- Directions
Whenever a line in the records below holds the string "none", copy it out.

- Recorded information
[Start of Attachment]

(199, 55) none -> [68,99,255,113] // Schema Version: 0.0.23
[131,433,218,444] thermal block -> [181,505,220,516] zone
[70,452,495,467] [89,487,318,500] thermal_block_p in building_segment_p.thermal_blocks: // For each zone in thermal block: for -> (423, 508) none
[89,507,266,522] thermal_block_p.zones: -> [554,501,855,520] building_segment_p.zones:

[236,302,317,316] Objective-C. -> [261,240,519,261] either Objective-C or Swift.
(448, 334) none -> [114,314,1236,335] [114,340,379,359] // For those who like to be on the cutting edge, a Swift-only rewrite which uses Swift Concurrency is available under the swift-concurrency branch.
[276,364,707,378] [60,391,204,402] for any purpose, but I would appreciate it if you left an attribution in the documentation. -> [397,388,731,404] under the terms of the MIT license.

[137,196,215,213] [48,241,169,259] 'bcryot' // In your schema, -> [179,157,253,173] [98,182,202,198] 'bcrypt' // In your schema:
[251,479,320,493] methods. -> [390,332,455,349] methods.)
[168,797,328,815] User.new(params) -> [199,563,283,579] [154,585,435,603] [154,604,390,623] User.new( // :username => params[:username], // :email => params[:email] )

[End of Attachment]
[Start of Attachment]

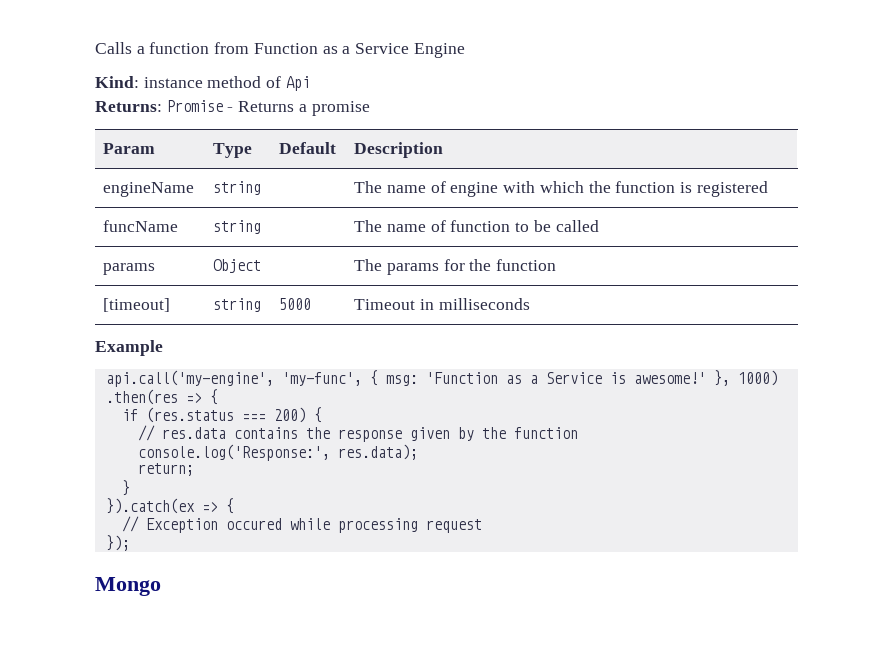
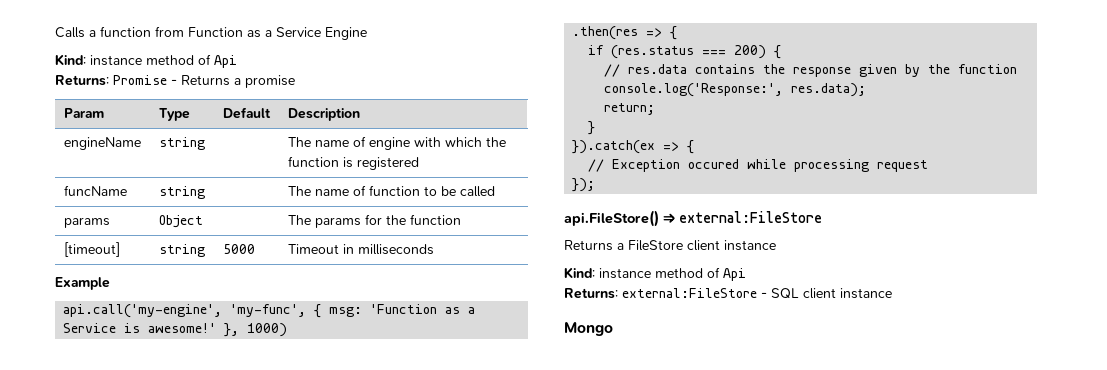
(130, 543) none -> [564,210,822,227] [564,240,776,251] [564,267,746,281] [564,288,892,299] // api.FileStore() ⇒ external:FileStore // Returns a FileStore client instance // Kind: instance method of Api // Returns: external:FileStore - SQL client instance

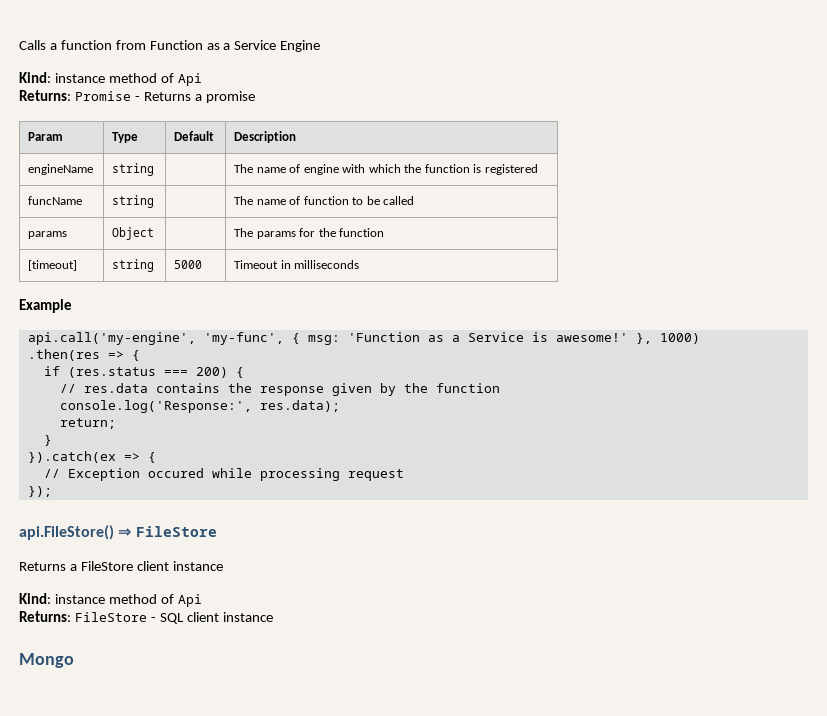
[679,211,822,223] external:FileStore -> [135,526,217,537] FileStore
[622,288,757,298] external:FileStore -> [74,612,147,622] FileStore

[End of Attachment]

- Answer below
(199, 55) none -> [68,99,255,113] // Schema Version: 0.0.23
[70,452,495,467] [89,487,318,500] thermal_block_p in building_segment_p.thermal_blocks: // For each zone in thermal block: for -> (423, 508) none
(448, 334) none -> [114,314,1236,335] [114,340,379,359] // For those who like to be on the cutting edge, a Swift-only rewrite which uses Swift Concurrency is available under the swift-concurrency branch.
(130, 543) none -> [564,210,822,227] [564,240,776,251] [564,267,746,281] [564,288,892,299] // api.FileStore() ⇒ external:FileStore // Returns a FileStore client instance // Kind: instance method of Api // Returns: external:FileStore - SQL client instance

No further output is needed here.